Max Rosenbaum Z”L, whose son Yankel HYD was killed in an assault that sparked the violent race riots in Crown Heights in 1991, has died after suffering a major heart attack at the age 85.The AP article wasn't much better:
His son a Lubavitcher Chosid from Australia, was attacked by a mob after a Lubavitcher driver accidentally hit and killed a 7-year-old black boy in Brooklyn’s Crown Heights section in August 1991.
His other son, Yankel Rosenbaum, a Hasidic scholar and doctoral student from Australia, was attacked by a mob after a Hasidic driver accidentally hit and killed a 7-year-old black boy in Brooklyn's Crown Heights section in August 1991.
Too bad Rosenbaum wasn't Chabad, Hasidic, or a rabbinical student, all of which the media has alternately reported over the years and which some folks seem to have swallowed hook, line and sinker, even despite the man's own family repeatedly trying to set the record straight.
Max Rosenbaum and his wife spoke proudly of Yankel's achievements, and painfully of his unfulfilled aspirations. As a history student at the University of Melbourne, he was doing research in New York archives for his thesis about life in the shtetls of Eastern Europe in the half century before the Holocaust.
He had been living in Flatbush since his arrival in the United States in 1991 and moved to Crown Heights about a month before he was killed. News reports that have referred to him as a rabbinical scholar are inaccurate, said Norman Rosenbaum, a tax lawyer in Melbourne. He described his brother as a "research academic" at the University of Melbourne who could speak and read five languages.
Yankel also had a practical mind, his family noted, having received a bachelor's degree in commerce and founded a company that supplies granite for construction projects to finance the life of scholarship he envisioned for himself. His parents now run the company.
Rosenbaum was a doctoral scholar of history and a businessman who happened to be Orthodox, not a Chabadnik. Unfortunately for him, he was wearing elements of the commonly recognized Orthodox uniform in the wrong place at the wrong time:
full beard... a black yarmulke, light blue button-down shirt and black pants, with... tzitzis...
Rosenbaum was not killed for being a Lubavitcher, but for looking the part of an Orthodox Jew- just like Anthony Graziosi, a non-Jewish Italian man, who, even two weeks after the riots, was killed for wearing a beard and suit (for some odd reason all mentions of Graziosi have been removed from the Crown Heights riot Wikipedia page).
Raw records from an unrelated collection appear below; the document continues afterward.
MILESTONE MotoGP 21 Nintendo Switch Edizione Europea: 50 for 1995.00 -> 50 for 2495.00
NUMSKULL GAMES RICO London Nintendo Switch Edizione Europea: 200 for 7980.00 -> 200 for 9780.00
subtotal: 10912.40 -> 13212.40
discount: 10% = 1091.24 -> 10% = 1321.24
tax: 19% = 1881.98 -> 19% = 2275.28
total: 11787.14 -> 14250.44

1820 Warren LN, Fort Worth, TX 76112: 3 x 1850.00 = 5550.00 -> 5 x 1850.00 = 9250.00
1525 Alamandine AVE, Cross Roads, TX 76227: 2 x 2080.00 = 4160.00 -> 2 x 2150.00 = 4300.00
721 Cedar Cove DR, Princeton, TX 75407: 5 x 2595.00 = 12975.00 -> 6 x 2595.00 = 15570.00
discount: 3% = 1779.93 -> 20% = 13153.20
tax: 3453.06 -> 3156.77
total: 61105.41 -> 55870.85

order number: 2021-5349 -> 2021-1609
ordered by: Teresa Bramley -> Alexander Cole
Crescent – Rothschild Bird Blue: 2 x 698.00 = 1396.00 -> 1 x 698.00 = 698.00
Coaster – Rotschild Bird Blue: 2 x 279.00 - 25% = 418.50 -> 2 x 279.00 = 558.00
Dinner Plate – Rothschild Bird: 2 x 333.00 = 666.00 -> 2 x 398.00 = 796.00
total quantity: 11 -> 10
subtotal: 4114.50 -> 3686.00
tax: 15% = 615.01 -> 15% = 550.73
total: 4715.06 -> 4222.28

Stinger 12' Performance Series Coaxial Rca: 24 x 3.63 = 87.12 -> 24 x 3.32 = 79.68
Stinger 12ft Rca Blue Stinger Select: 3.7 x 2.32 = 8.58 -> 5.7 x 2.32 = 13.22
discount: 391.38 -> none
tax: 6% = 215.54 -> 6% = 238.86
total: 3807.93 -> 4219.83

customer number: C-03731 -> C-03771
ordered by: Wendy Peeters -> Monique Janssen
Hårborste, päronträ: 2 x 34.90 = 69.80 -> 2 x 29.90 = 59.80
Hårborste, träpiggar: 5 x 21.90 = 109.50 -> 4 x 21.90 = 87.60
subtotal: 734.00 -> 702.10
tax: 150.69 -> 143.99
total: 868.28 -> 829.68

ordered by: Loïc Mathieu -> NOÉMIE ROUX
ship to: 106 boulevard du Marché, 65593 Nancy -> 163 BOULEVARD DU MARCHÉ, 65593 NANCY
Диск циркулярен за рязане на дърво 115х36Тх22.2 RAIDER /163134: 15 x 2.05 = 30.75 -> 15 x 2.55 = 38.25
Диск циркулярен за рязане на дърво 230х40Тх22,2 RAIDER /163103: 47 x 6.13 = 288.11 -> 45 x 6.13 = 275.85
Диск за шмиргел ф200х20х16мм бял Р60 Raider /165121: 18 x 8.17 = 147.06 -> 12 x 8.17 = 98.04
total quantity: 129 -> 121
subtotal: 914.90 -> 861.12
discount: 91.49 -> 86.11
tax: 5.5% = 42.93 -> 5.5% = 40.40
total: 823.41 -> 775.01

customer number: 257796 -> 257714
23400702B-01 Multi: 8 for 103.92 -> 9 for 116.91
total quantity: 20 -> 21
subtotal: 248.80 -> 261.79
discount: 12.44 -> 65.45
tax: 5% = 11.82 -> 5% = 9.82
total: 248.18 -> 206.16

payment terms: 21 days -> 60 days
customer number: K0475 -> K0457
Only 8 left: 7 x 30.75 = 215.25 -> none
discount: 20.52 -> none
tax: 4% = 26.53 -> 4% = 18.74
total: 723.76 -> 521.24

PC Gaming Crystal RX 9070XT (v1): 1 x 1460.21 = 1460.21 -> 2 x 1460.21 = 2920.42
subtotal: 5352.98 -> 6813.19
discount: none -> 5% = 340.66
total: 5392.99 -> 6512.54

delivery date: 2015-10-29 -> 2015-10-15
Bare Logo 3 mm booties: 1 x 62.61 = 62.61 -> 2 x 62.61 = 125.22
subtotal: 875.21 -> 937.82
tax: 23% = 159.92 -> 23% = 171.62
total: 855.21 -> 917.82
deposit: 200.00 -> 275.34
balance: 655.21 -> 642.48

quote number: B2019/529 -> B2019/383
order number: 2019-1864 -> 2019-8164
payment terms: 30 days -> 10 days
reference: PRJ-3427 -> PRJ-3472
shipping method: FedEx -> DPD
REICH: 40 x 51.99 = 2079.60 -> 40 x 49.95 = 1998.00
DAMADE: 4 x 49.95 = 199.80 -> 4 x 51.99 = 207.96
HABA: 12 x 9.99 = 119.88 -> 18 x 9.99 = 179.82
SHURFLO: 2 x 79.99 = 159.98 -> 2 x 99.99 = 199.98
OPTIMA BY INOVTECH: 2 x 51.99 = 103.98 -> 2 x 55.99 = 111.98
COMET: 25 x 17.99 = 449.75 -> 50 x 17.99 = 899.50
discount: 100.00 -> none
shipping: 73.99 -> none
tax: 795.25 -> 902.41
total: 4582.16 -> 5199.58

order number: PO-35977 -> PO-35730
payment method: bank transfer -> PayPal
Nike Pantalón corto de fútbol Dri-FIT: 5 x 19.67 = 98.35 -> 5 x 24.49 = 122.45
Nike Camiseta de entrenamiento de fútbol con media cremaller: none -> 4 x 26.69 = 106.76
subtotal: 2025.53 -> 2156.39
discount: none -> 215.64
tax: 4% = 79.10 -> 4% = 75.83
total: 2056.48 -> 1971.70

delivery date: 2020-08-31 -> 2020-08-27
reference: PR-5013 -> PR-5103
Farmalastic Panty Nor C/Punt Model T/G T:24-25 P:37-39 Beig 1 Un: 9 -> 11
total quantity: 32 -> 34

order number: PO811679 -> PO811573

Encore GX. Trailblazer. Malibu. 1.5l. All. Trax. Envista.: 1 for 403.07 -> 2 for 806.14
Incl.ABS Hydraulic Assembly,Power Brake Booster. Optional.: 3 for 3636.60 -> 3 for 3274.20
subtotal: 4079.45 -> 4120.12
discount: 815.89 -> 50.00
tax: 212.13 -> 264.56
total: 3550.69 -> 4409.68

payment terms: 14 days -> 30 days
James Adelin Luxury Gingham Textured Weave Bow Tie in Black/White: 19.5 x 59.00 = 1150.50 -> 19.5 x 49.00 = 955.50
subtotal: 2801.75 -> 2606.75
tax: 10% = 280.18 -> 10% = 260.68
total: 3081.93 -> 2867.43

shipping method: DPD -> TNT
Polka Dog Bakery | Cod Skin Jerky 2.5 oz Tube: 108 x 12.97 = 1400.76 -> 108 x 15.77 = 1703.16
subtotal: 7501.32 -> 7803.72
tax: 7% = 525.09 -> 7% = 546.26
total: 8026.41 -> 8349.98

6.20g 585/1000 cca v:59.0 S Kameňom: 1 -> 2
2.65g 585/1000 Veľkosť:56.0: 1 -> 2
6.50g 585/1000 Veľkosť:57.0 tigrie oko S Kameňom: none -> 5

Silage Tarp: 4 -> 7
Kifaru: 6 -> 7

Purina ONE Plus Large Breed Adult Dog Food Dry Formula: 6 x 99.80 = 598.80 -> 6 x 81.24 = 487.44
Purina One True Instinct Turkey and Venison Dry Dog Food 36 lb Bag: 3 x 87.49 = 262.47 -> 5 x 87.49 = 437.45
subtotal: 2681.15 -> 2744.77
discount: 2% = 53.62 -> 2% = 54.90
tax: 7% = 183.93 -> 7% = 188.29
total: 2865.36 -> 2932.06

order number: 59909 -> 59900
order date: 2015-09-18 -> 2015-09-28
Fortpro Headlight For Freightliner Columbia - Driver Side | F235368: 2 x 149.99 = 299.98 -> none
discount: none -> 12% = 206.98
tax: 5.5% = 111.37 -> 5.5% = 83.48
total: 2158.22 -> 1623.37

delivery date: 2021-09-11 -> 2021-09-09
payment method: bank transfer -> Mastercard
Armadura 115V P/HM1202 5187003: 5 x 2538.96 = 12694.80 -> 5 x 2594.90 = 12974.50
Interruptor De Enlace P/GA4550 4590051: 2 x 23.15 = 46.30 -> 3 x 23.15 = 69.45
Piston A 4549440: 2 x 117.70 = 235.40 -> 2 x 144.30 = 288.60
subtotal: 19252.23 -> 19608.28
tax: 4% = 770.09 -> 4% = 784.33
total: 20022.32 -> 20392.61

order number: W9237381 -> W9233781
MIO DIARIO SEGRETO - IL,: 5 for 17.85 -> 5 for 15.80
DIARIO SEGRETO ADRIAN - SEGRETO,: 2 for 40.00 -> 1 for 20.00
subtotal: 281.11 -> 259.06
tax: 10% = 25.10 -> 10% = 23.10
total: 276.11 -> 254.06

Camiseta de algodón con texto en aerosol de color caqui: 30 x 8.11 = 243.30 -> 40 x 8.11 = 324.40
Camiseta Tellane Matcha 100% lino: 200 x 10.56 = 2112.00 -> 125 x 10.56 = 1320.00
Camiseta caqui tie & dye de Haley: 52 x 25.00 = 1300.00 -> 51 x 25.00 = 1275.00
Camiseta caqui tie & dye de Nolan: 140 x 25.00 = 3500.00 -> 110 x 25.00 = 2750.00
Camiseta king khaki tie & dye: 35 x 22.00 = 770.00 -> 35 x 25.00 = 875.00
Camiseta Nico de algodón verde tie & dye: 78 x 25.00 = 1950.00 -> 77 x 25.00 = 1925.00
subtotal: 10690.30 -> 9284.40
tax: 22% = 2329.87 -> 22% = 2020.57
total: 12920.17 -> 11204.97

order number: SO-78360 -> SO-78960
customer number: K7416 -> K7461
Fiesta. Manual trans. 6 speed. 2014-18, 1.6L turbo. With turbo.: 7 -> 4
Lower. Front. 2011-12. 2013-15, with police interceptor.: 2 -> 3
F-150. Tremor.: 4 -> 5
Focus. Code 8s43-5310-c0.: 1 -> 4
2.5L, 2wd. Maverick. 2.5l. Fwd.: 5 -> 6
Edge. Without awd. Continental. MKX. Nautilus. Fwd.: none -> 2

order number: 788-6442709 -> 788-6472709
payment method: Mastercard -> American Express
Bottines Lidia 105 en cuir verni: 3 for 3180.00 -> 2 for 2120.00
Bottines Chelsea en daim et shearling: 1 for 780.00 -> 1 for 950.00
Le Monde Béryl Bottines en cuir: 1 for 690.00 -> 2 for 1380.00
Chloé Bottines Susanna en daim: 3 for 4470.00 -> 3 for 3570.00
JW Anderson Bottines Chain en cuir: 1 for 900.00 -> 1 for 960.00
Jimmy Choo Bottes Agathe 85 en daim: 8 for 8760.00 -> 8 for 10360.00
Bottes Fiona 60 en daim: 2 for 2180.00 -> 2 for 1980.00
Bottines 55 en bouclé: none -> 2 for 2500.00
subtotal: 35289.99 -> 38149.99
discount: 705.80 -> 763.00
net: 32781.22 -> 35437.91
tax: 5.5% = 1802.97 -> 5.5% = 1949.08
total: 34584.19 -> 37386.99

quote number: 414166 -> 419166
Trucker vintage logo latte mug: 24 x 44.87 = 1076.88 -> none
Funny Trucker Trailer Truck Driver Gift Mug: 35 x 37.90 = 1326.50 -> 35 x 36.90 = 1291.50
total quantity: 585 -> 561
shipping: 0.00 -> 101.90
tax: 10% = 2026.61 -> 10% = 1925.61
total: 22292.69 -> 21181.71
Now just for the record, finding the above information took me all of ten minutes using Google. Yet the amount of materials on the web actually taking about Rosenbaum's non-Chabad status can be counted on two hands.
Why is this important? Well first of all it demonstrates how basic facts are sublimated by laziness, myth-making, stereotyping, and the need for people to create stories that make sense to them. If Rosenbaum died in Crown Heights and was attacked for being Jewish, especially Orthodox, then he must be Chabad. If he wasn't Chabad he must be Hasidic. If he wasn't Hasidic he must at least have been a yeshiva student. People do not seem to be able to deal with the fact that Rosenbaum had NOTHING to do with either the Cato accident itself (which I've also heard, as a sort of direct quid-pro-quo narrative- he killed the kid, the mob killed him), or even with the Chabad community at large. I believe stereotyping by non-Jewish media during the early days of covering Rosenbaum's story may also have played a role- if they heard he was a "student" and he was Orthodox, then it's quite likely some bozo who couldn't be bothered with a fact-check simply assumed he was hanging out in a kollel somewhere as opposed to an actual university. Rosenbaum was actually a very educated and worldly personality whose death was more or less randomly caused by his having a beard and yarmulke during a race riot. But this story doesn't seem to be as sexy as ones pushed by the media and various Jewish organizations that continue to craft it, over a decade after his death. The story doesn't quite "sing," so people do what they always do with myths: they change it to make it say what they want to say. A meek and timid yeshiva student, a proud Chabad emissary, whatever. Rosenbaum becomes nothing more than a symbol to whomever wants to use him for their cause.
The media, and some in the Jewish community, continue to obscure Rosenbaum's real identity so he can operate as a more powerful symbol in a larger narrative about Jewish- and specifically Chabad- persecution. Who he actually was is no longer as important as how he died, and he will apparently forever be associated with Chabad simply because he happened to be killed in Crown Heights.
And there's something profoundly sad about the fact that no one seems to care enough to bother getting their facts straight about this man. Boo on all the media outlets- particularly the Jewish ones- that continue to misrepresent Mr. Rosenbaum and perpetuate myths about him through ignorance or sheer laziness.
Edit-After-The-Fact: A perfect example of what I was talking about. Someone tries to set the record straight, and they are shot down for "nit-picking" and "missing the point of the story," which is to say, pointing out that the facts run counter to the narrative that Chabad has constructed in which Rosenbaum is their martyr. Sad.